Tuesday, 4 December 2018
Banking and Financial Services
My speech today is about two cases that the banking royal commission should have investigated. The first case is that of the law company of Mr Stewart Levitt. His company acted for the Storm Financial victims and some Bankwest victims. Journalists including Hedley Thomas and Michael West have published stories on this, with one heading being, 'Revealed: CBA's secret deal with Storm victims' lawyer.' In one of these stories, Stewart Levitt has been accused of sleeping with the enemy—the enemy was the Commonwealth Bank of Australia. It can be confirmed Stewart Levitt also has more than a dozen complaints against him with the New South Wales Legal Services Commissioner, who have engaged the New South Wales Law Society to investigate. Stewart Levitt was behind an extortion attempt on the CBA by engaging Michael Fraser to harass and stalk the CBA head of settlements bank executive, Mr Brendan French. Hedley Thomas wrote in a story that CBA confirmed that Stewart Levitt was involved—from findings by a metadata expert. From the stories published, it appears that the CBA had a secret deal with Stewart Levitt.
In my view, we will need to have judges from the United Kingdom hear such matters involving lawyers, court officials and others in the legal system, since the UK judges are somewhat removed from our system and know how to send bank fraudsters to jail. We need commissioners to ask questions such as: what precise arrangement did CBA have with Stewart Levitt, and why did CBA agree to pay Stewart Levitt almost $10 million in relation to the Storm Financial matter? There is also a need to question if there was any corruption with other professions. For example, did Stewart Levitt put on a fundraiser for a federal senator on 28 August 2013? What was the reason that CBA hired a security firm, G4S, to spy on Stewart Levitt's fundraiser event?
My second story comes from NAB victim Mr Lynton Freeman. His information has been heard at a Senate inquiry. Mr Freeman alleges Judges Noud and Robin allowed the true facts of NAB receivership on his property to be covered up. For example, Mr Freeman alleges the bank and receivers were assisted by the stock squad not identifying who owned which cattle by the evidence of their brands. Mr Freeman alleges not all of these cattle were returned to their correct owners. Mr Freeman alleges the bank retained the records of the stock accounts, but the receivers failed to produce the dockets in court. Mr Freeman alleges the court charged him with stealing his own cattle.

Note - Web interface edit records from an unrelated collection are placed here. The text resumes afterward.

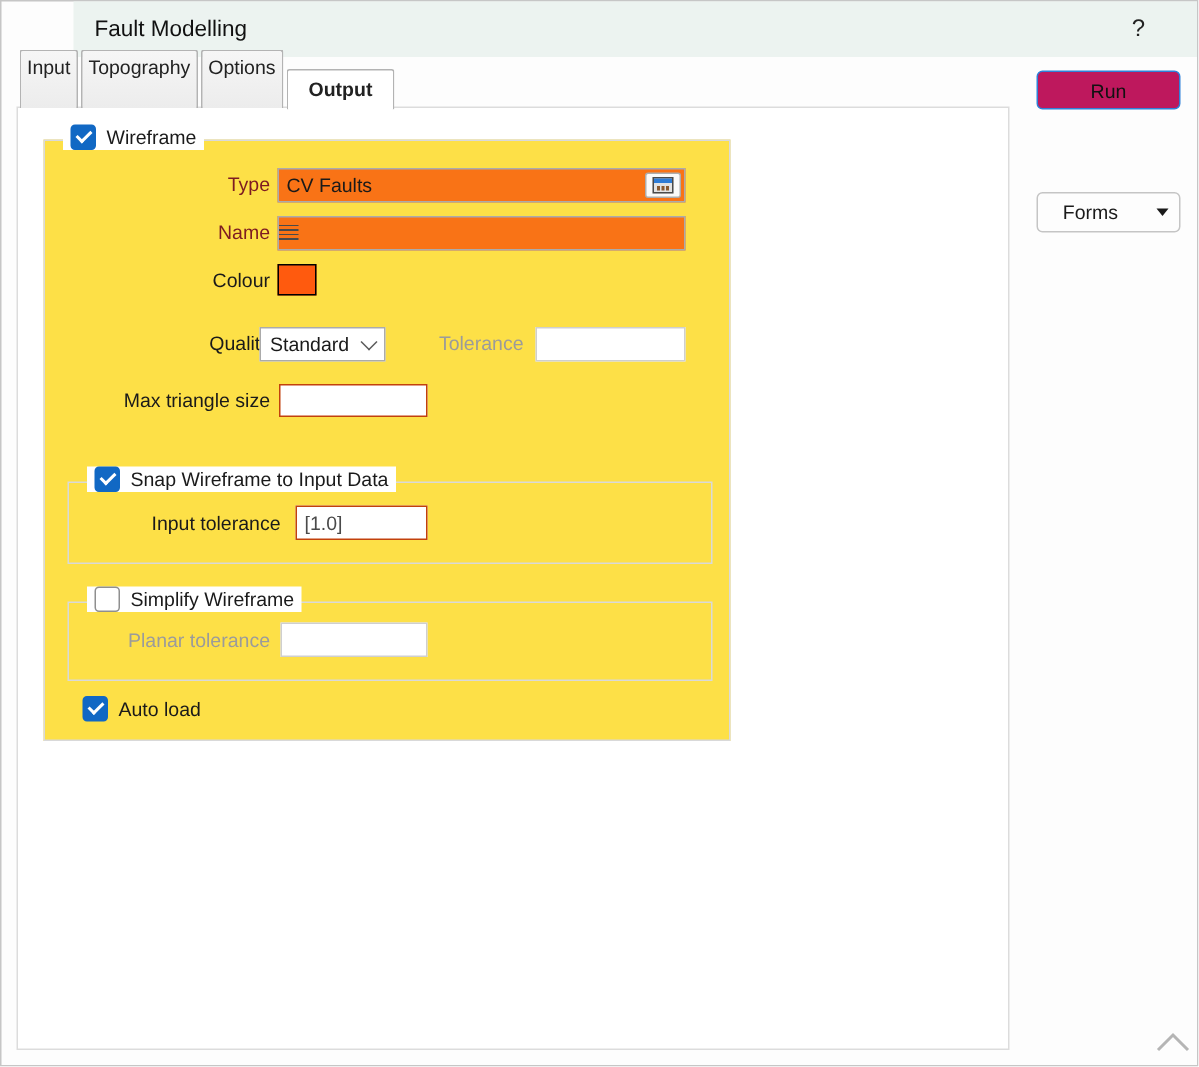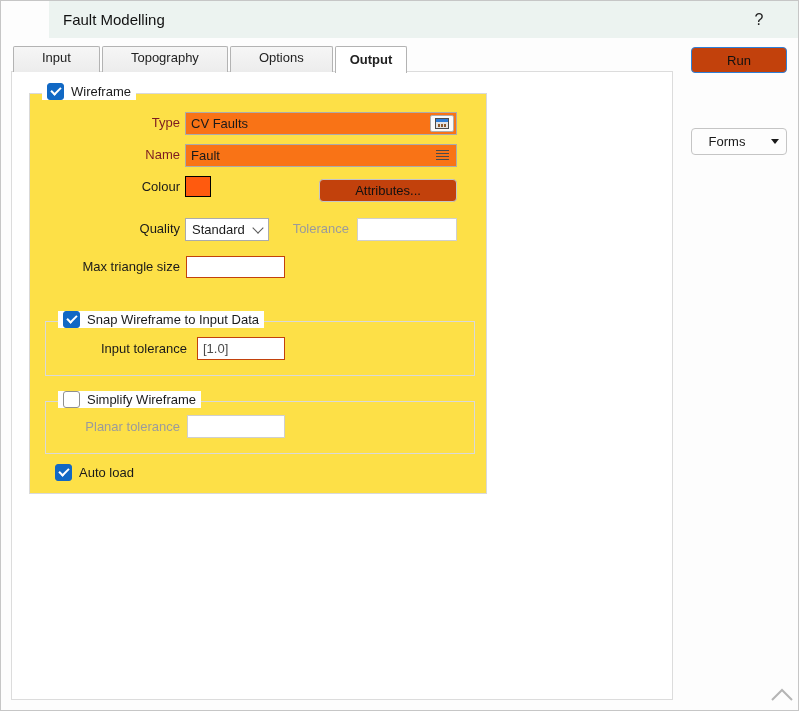--- a/index.html
+++ b/index.html
@@ -41,7 +41,7 @@
     display: flex; align-items: flex-end; z-index: 3;
   }
   .tab {
-    height: 26px; padding: 0 28px; line-height: 21px;
+    height: 39px; padding: 0 4px; line-height: 21px;
     background: linear-gradient(#f6f6f6, #ececec);
     border: 1px solid #b3b3b3; border-bottom: none;
     margin-right: 2px; font-size: 13px; color: #222;

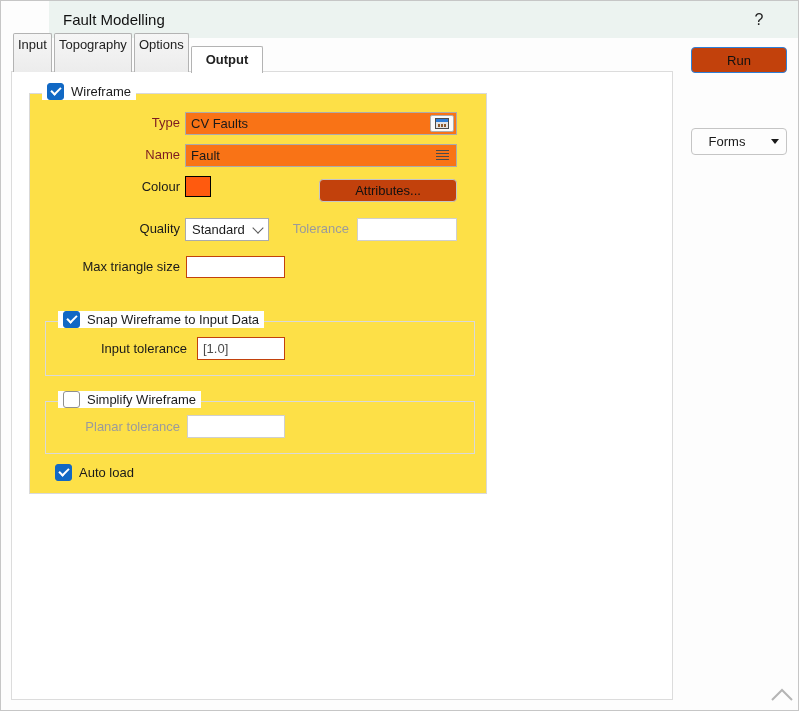--- a/index.html
+++ b/index.html
@@ -118,7 +118,7 @@
   
   .btn {
     position: absolute; border: 1px solid #c5c5c5; border-radius: 4px;
-    background: #c2410c; font-family: "Liberation Sans", sans-serif;
+    background: #be185d; font-family: "Liberation Sans", sans-serif;
     font-size: 13px; color: #111; text-align: center;
   }
   .btn.primary { border: 1px solid #2f80d8; }

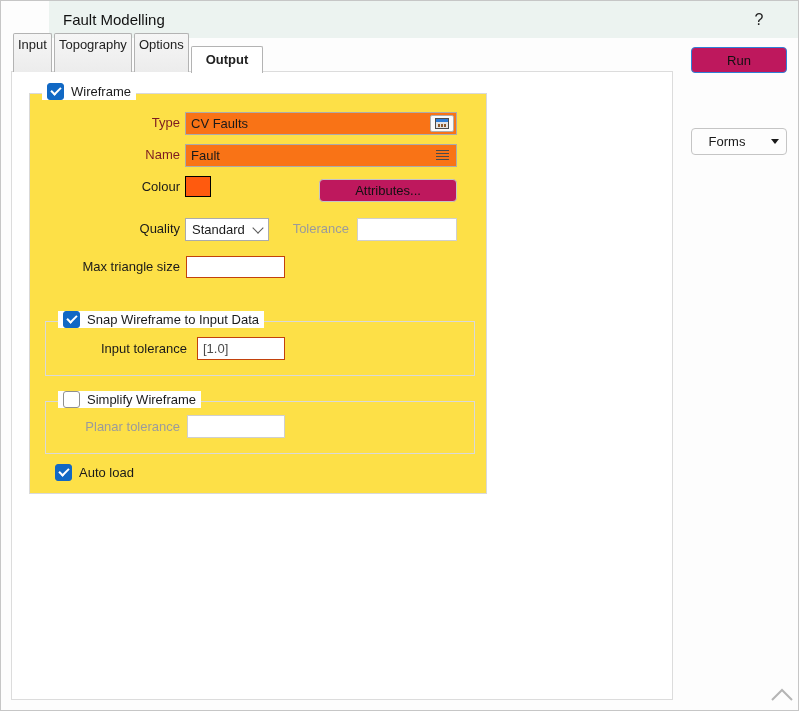--- a/index.html
+++ b/index.html
@@ -195,7 +195,6 @@
 
     <div class="flabel maroon" style="left:60px; top:75px; width:108px;">Name</div>
     <div class="fieldwrap" style="left:173px; top:72px; width:272px; height:23px;">
-      <span class="txt">Fault</span>
       <span class="list-icon"></span>
     </div>
 

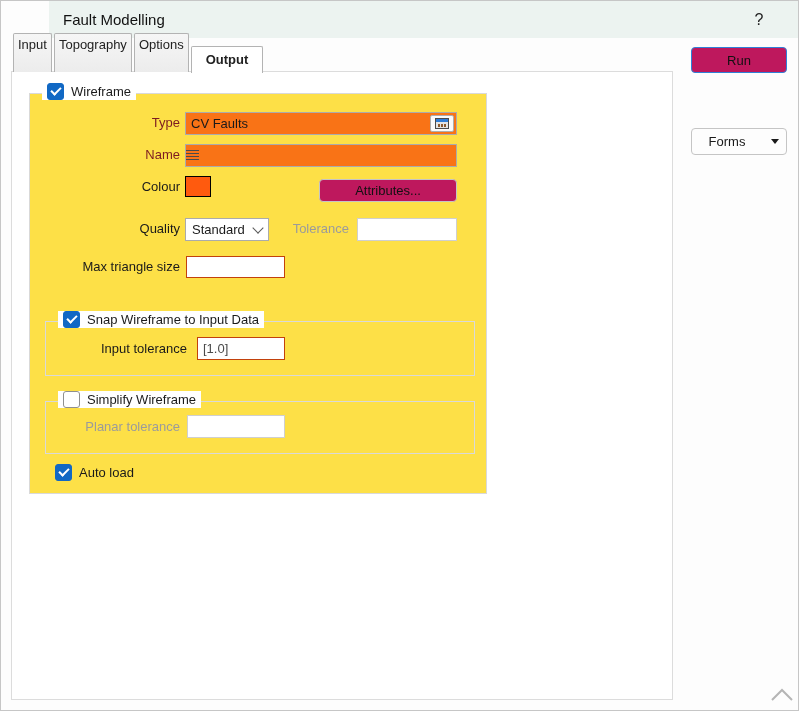--- a/index.html
+++ b/index.html
@@ -200,7 +200,6 @@
 
     <div class="flabel" style="left:60px; top:107px; width:108px;">Colour</div>
     <div class="swatch" style="left: 173px; top: 104px; background: rgb(255, 90, 14);"></div>
-    <button class="btn" style="left:307px; top:107px; width:138px; height:23px;">Attributes...</button>
 
     <div class="flabel" style="left:60px; top:149px; width:108px;">Quality</div>
     <div class="selectbox" style="left:173px; top:146px; width:84px; height:23px;">

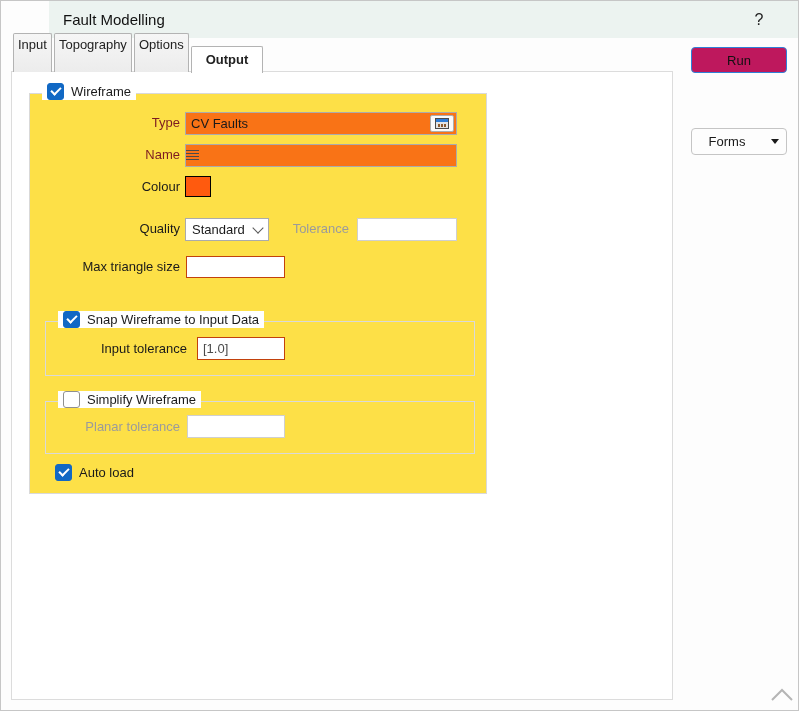--- a/index.html
+++ b/index.html
@@ -202,7 +202,7 @@
     <div class="swatch" style="left: 173px; top: 104px; background: rgb(255, 90, 14);"></div>
 
     <div class="flabel" style="left:60px; top:149px; width:108px;">Quality</div>
-    <div class="selectbox" style="left:173px; top:146px; width:84px; height:23px;">
+    <div class="selectbox" style="left:161px; top:146px; width:84px; height:23px;">
       <span class="sel-txt">Standard</span>
       <span class="chevron"></span>
     </div>

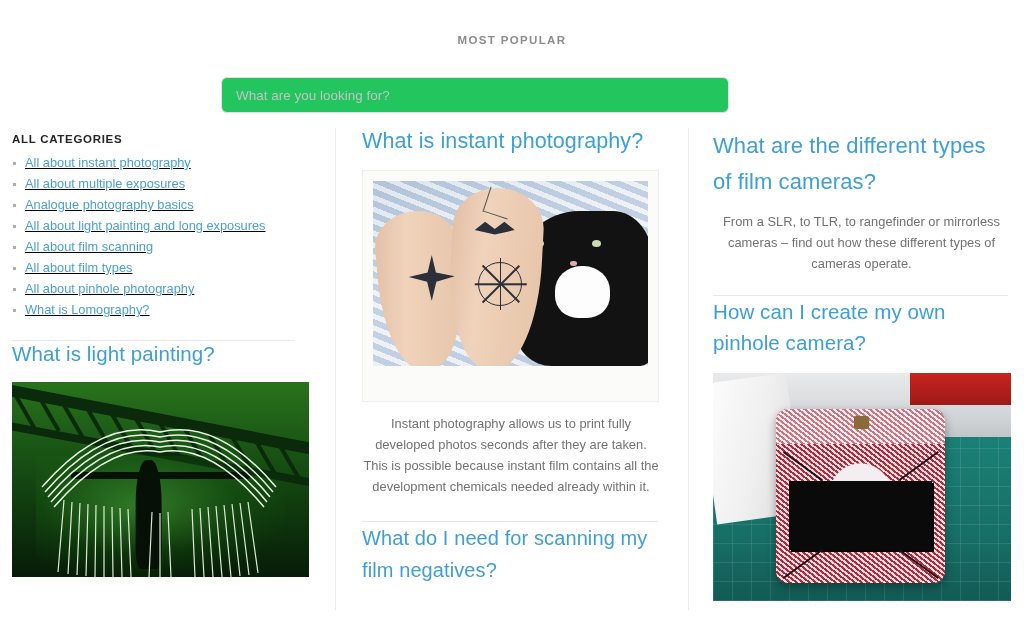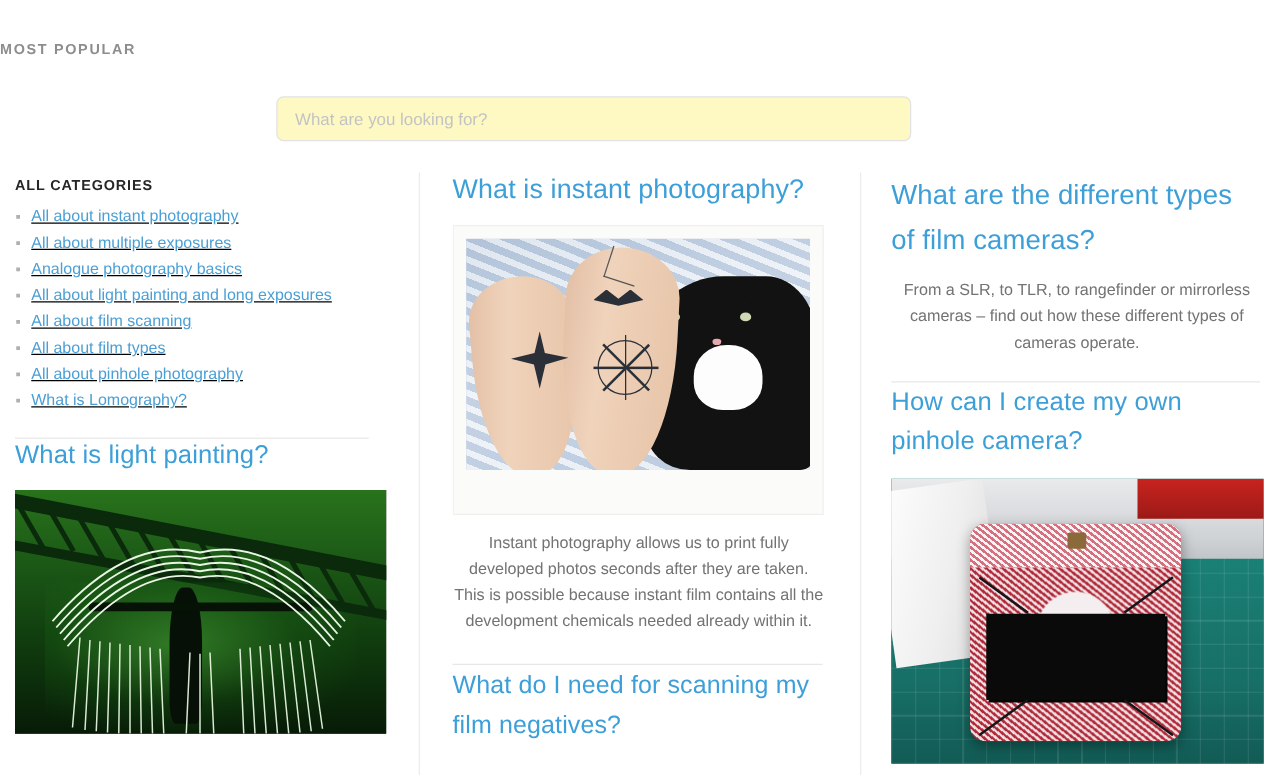--- a/index.html
+++ b/index.html
@@ -21,7 +21,7 @@
   .most-popular {
     position: absolute;
     top: 34px; left: 0; width: 1024px;
-    text-align: left;
+    text-align: center;
     font-size: 11.5px;
     font-weight: 700;
     letter-spacing: 1.35px;

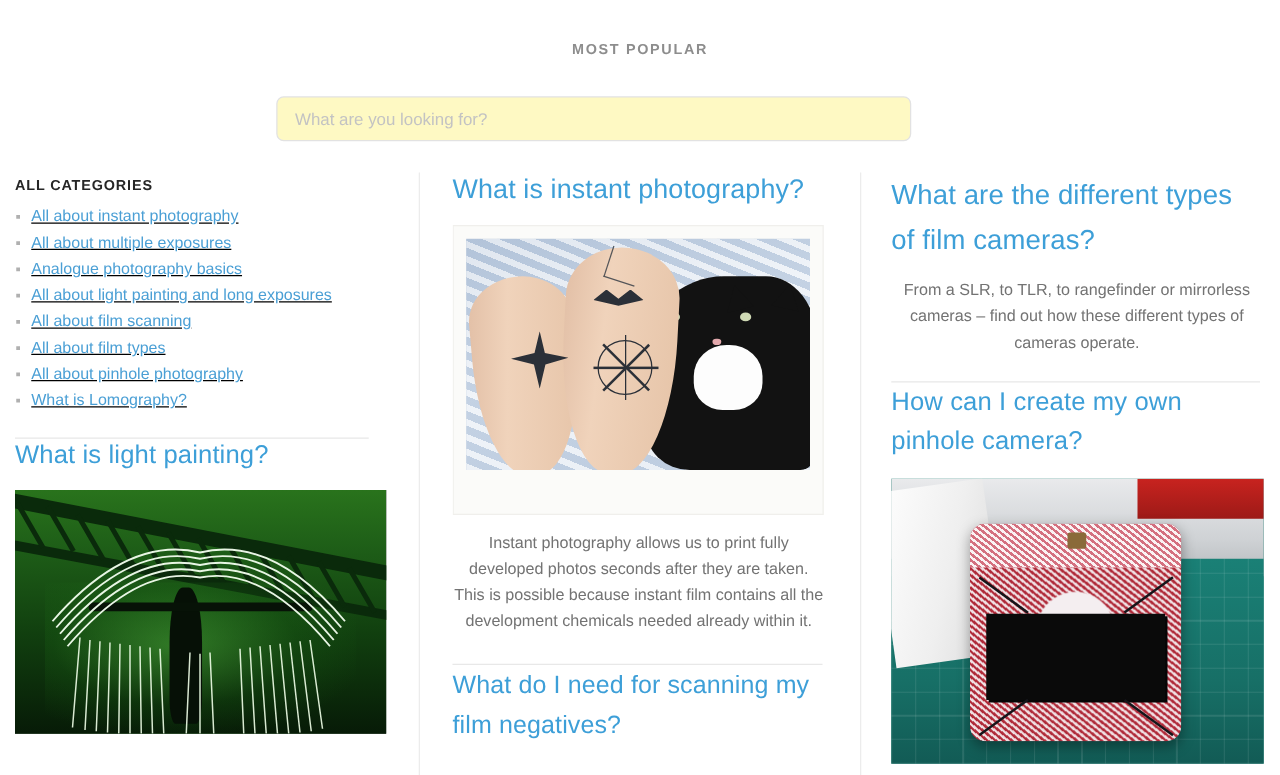--- a/index.html
+++ b/index.html
@@ -44,7 +44,7 @@
     font-family: "Liberation Sans", sans-serif;
     font-size: 13.5px;
     color: #555;
-    background: #fef9c3;
+    background: #22c55e;
     outline: none;
   }
   .search-input::placeholder { color: #c3c3c3; }

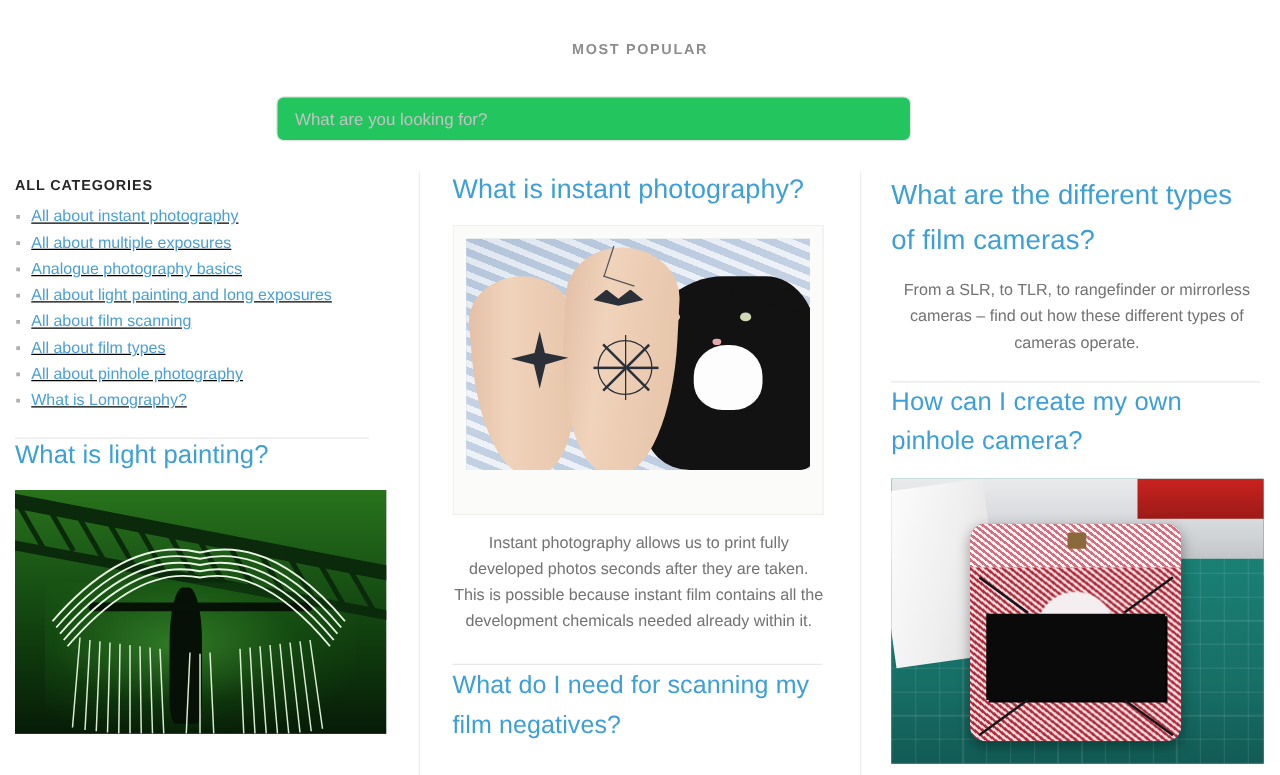--- a/index.html
+++ b/index.html
@@ -65,7 +65,7 @@
   
   .columns {
     position: absolute;
-    top: 138px; left: 0;
+    top: 128px; left: 0;
     width: 1024px;
     height: 482px;
     display: flex;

This matter went to the Court of Appeal in Queensland, presided over by Judge de Jersey. Mr Freeman alleges that the court found initially that the cattle sale documents did not exist, but after the court process the agents just happened to produce them. Mr Freeman alleges that, when the matter went back to court, Judge de Jersey was sidelined on the bench to stop the judge viewing the subpoenaed documents that NAB told him did not exist. Apparently, Judge de Jersey had admitted he had spoken with one of the receivers involved in the case prior to the day of the appeal. Therefore, questions need to be asked, such as: did the receivers and the judge collude? Were there officials complicit in Lynton Freeman's case? How many cattle were sold by the receivers with the wrong ownership documents?
The royal commission has not revealed the Queensland Property Law Act 1974, which has been amended at section 85 to include the mortgagor protection act of 2008, which, in a sense, says the bank is fully responsible for liquidation of properties. This means all the immoral and illegal actions of Queensland receivers and liquidators are a liability of the banks. The royal commission has not investigated how redress for victims should be conducted either.
I conclude with the amusing but ridiculous fact that the Prime Minister says the royal commission would be extended if the commissioner asked for it. However, Rowena Orr, counsel assisting the commissioner, has said to bank victims that the government has to ask them to extend the royal commission first. Don't you love how government decisions are made and authorised?